Here's two newer potential solutions. Apparently, you can use jqtouch or pastrykit to disable scrolling. However, I haven't got these to work. You might be more competent.
turning off vertical scrolling
digging into pastrykit
fixed positioning on mobile safari
This link helped me lot.....Its easy.. There is a demo..
(Xcode 5 iOS 7 SDK example) Here is a Universal App example using the scrollview setBounces function. It is an open source project / example located here: Link to SimpleWebView (Project Zip and Source Code Example)
One of the subviews of UIWebView should be a UIScrollView. Set its scrollEnabled property to NO and the web view will have scrolling disabled entirely.
Note: this is technically using a private API and thus your app could be rejected or crash in future OS releases. Use #try and respondsToSelector
Look into the bounces property of UIScrollView.
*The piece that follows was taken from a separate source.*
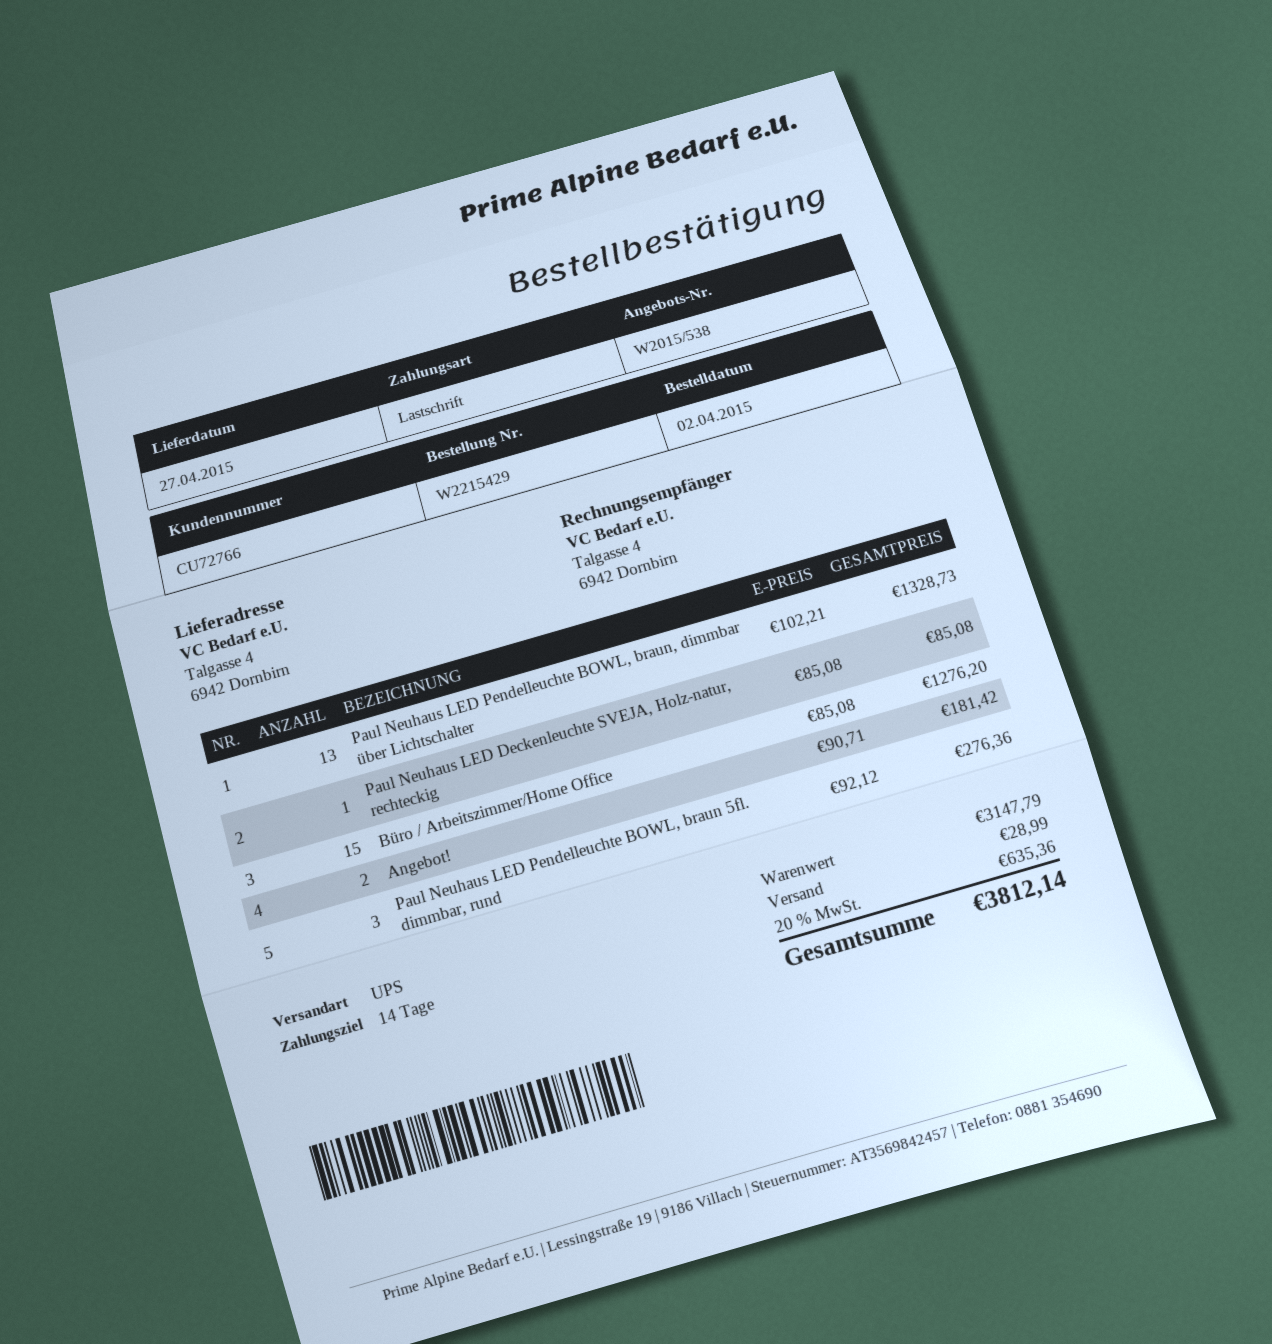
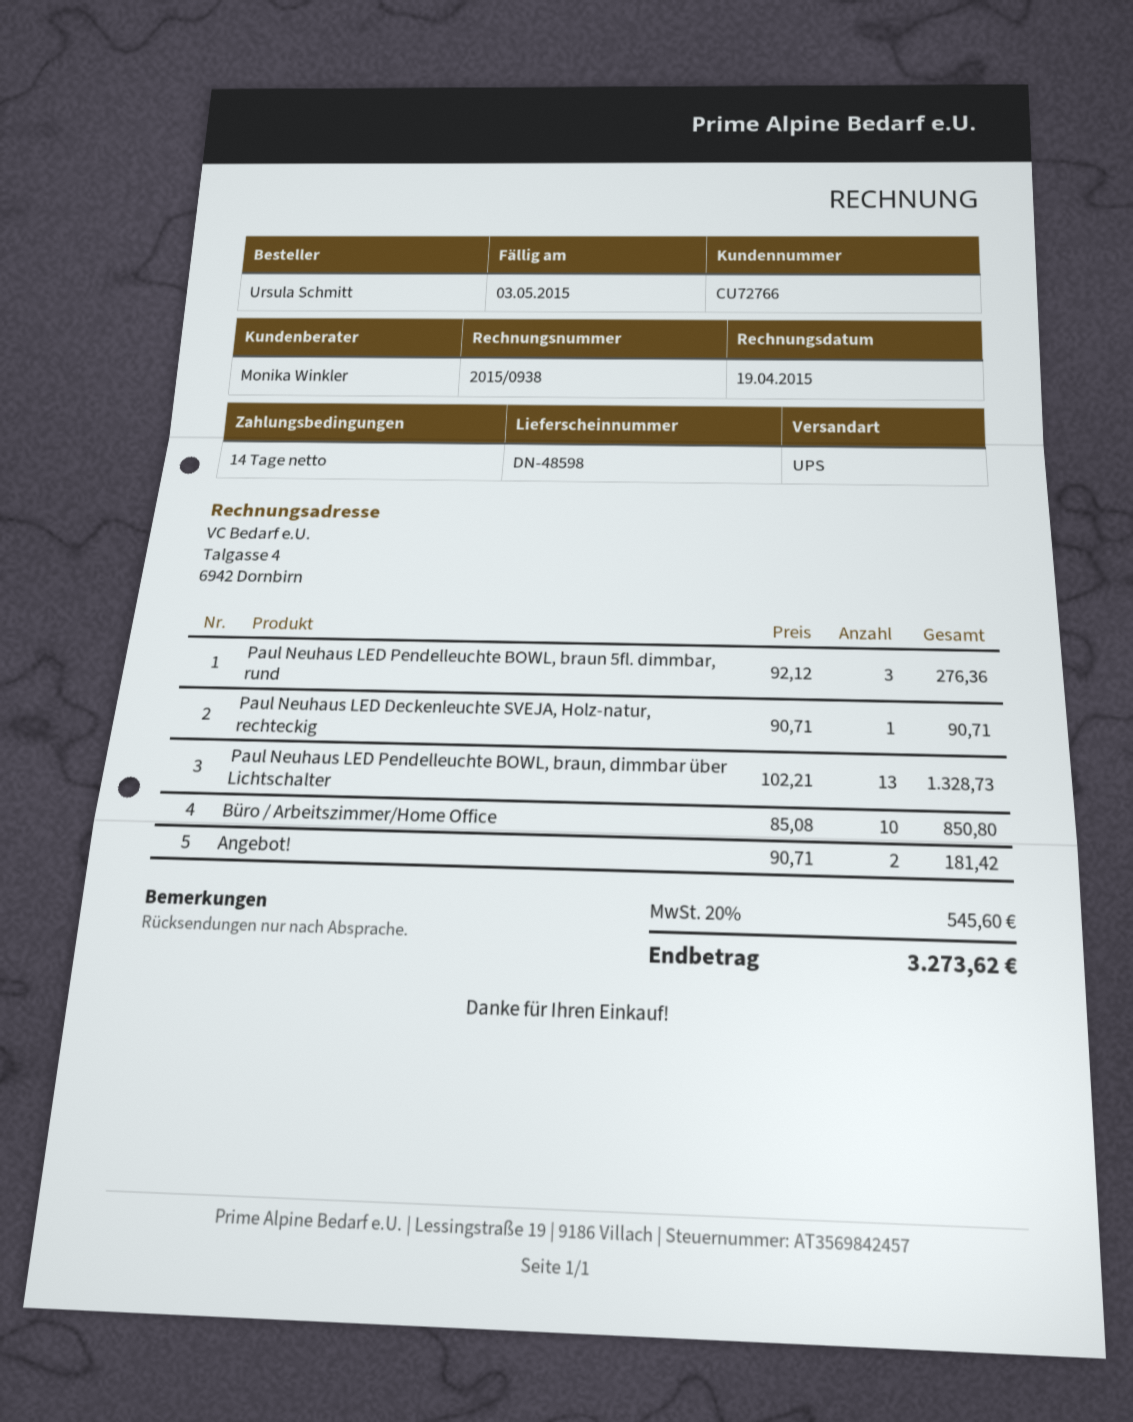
Paul Neuhaus LED Deckenleuchte SVEJA, Holz-natur, rechteckig: 1 x 85.08 = 85.08 -> 1 x 90.71 = 90.71
Büro / Arbeitszimmer/Home Office: 15 x 85.08 = 1276.20 -> 10 x 85.08 = 850.80
shipping: 28.99 -> none
tax: 20% = 635.36 -> 20% = 545.60
total: 3812.14 -> 3273.62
Quoth the Apple docs:
If the value of the property is YES (the default), the scroll view bounces when it encounters a boundary of the content. Bouncing visually indicates that scrolling has reached an edge of the content. If the value is NO, scrolling stops immediately at the content boundary without bouncing.
Make sure you're using the right UIScrollView. I'm not sure what the hierarchy looks like for a UIWebView, but the scroll view could be a parent, not a child, of the UIWebView.
To disable UIWebView scrolling you could use the following line of code:
[ObjWebview setUserInteractionEnabled:FALSE];
In this example, ObjWebview is of type UIWebView.